ACTION ITEM: Find the word "side" in the records below. List each line containing it.

Web document revisions:
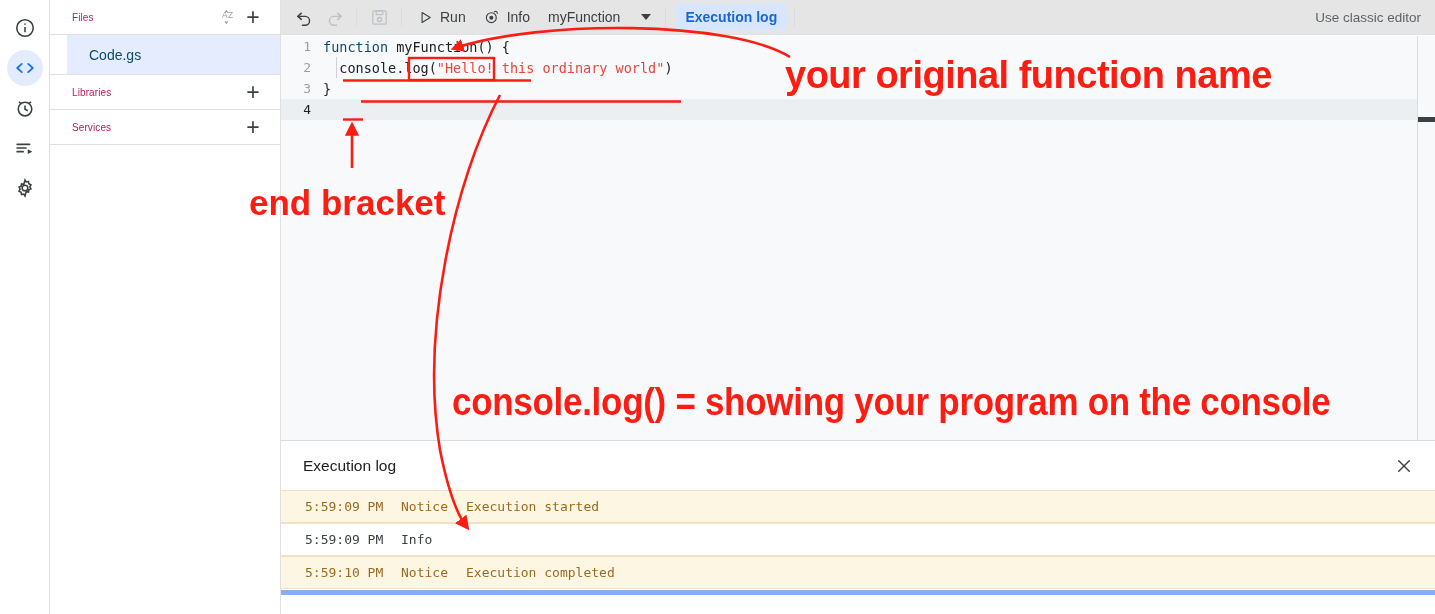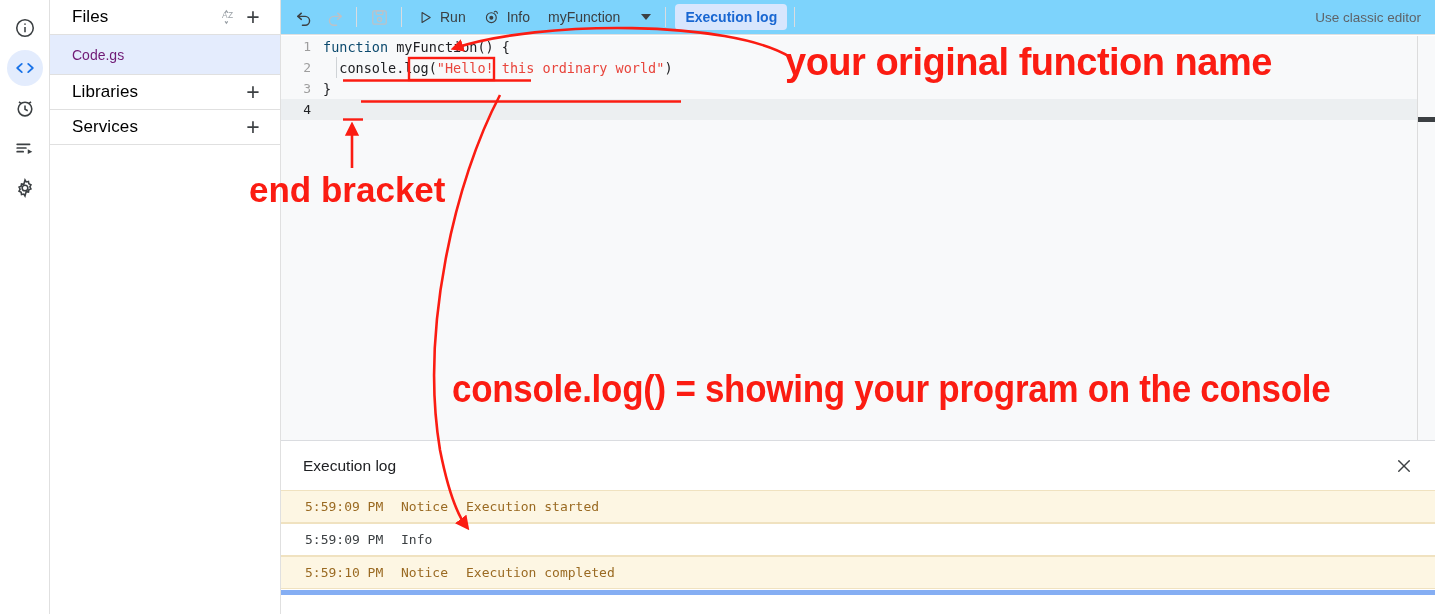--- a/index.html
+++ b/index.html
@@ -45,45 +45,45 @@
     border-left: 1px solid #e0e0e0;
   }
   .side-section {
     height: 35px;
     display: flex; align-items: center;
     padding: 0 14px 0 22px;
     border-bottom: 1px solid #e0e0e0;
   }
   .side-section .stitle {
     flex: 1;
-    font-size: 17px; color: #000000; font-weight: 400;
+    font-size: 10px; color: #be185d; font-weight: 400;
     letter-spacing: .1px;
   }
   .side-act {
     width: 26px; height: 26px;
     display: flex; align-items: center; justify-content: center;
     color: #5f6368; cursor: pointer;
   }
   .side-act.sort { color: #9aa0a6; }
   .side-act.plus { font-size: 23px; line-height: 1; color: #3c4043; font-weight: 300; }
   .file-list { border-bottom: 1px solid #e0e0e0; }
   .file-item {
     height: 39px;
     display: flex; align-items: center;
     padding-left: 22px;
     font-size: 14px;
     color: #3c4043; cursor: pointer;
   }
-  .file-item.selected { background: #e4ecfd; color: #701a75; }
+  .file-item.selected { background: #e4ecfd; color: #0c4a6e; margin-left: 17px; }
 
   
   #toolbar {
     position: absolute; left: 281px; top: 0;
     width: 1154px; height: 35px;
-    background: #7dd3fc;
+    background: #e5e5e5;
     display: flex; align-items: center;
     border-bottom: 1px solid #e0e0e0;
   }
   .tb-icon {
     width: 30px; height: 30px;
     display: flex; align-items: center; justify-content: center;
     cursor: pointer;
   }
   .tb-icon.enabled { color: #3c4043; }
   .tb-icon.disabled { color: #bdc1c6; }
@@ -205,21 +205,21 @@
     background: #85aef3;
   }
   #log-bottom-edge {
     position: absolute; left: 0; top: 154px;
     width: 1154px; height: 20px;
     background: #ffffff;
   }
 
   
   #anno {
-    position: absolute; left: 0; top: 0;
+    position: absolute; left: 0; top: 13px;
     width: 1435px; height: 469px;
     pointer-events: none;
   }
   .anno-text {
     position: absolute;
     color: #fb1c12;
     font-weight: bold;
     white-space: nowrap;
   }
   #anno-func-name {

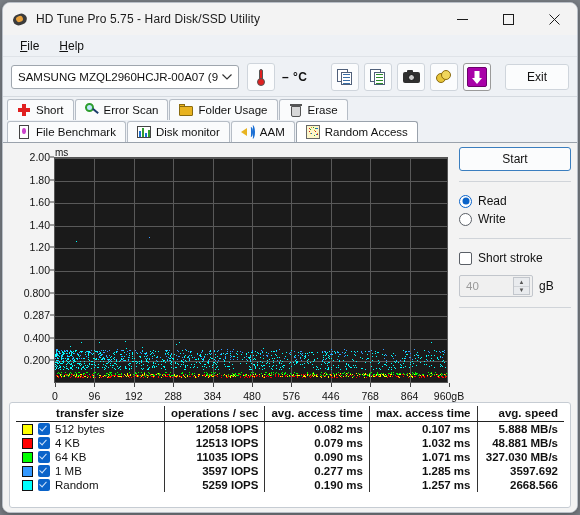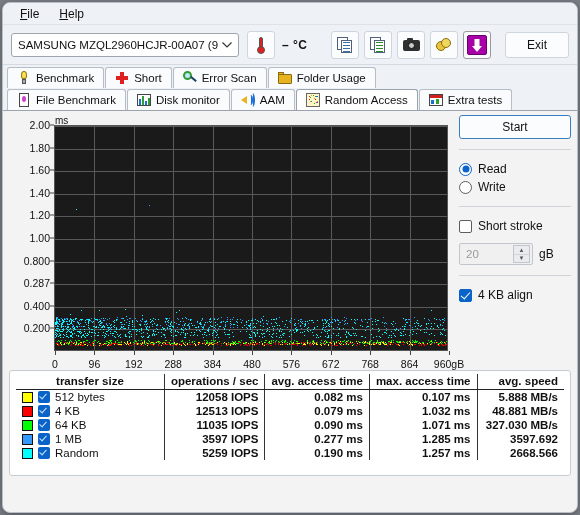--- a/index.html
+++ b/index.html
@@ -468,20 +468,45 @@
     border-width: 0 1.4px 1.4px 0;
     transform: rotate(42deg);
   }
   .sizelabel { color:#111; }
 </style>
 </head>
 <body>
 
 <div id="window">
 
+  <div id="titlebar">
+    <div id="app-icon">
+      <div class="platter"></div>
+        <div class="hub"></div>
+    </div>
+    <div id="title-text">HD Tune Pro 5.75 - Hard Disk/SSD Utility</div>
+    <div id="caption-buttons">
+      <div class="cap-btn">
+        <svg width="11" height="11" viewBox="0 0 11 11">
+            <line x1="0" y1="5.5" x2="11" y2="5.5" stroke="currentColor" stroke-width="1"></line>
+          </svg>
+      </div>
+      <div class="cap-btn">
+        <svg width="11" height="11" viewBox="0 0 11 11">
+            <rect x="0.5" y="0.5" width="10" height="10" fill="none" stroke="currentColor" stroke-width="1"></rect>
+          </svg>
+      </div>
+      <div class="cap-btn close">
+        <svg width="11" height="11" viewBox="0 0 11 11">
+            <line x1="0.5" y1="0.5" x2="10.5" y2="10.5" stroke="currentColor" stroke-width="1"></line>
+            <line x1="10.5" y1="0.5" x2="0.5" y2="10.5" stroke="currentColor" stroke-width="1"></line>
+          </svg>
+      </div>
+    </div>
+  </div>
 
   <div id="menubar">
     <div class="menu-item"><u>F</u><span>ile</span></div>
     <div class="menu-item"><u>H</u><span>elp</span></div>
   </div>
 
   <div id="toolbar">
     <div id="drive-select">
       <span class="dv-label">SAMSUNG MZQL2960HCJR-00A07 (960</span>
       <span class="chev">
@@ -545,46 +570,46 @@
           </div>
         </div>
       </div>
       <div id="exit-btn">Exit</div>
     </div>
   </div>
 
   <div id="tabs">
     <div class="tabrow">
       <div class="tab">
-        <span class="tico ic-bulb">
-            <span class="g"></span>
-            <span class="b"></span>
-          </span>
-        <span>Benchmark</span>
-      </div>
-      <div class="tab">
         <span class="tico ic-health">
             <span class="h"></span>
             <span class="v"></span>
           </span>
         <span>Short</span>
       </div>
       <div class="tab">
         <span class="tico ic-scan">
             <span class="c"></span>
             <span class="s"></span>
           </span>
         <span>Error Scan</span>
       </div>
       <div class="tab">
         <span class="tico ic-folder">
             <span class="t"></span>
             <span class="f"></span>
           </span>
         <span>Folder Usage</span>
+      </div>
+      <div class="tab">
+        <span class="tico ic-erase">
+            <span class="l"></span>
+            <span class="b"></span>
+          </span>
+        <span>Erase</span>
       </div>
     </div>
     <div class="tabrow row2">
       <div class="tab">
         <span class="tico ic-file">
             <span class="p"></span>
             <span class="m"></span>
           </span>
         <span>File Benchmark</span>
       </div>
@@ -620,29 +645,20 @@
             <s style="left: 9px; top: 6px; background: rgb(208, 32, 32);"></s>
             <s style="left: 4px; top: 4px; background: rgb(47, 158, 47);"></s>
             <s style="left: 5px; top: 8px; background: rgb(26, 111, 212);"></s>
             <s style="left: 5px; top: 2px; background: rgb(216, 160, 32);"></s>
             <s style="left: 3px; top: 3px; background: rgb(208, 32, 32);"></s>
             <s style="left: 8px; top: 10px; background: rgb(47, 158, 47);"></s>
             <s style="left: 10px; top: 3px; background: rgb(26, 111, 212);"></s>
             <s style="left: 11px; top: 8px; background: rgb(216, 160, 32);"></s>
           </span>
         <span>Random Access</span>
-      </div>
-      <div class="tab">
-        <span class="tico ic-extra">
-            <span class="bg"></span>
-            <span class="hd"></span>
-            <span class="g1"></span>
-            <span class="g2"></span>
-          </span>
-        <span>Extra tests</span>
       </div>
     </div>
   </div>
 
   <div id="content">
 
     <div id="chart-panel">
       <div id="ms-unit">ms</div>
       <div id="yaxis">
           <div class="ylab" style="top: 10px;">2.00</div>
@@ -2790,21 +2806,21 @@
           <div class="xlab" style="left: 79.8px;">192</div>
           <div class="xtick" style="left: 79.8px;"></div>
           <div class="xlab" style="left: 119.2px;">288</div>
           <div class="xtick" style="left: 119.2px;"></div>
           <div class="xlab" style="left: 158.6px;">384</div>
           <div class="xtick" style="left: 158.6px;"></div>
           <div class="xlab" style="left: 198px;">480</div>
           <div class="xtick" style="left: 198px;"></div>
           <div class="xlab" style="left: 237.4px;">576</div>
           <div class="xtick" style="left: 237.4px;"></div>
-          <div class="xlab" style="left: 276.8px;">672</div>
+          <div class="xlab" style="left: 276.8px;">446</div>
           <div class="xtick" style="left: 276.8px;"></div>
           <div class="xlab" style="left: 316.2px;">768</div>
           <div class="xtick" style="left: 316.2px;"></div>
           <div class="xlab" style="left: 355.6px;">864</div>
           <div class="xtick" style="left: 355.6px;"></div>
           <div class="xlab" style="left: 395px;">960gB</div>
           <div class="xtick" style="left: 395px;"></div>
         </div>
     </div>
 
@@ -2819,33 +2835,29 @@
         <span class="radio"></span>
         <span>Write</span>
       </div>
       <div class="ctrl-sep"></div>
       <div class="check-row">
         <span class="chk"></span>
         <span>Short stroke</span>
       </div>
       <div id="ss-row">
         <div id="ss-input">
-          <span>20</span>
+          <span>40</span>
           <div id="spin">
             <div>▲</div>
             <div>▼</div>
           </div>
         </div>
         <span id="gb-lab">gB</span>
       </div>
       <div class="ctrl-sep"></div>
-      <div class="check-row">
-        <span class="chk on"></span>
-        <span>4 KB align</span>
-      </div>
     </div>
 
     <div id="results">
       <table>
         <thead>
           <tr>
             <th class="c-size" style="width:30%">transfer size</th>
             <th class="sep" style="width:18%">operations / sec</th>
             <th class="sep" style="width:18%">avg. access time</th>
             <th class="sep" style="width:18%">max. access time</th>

TASK SOLUTION:
   .side-section {
   .side-section .stitle {
   .side-act {
   .side-act.sort { color: #9aa0a6; }
   .side-act.plus { font-size: 23px; line-height: 1; color: #3c4043; font-weight: 300; }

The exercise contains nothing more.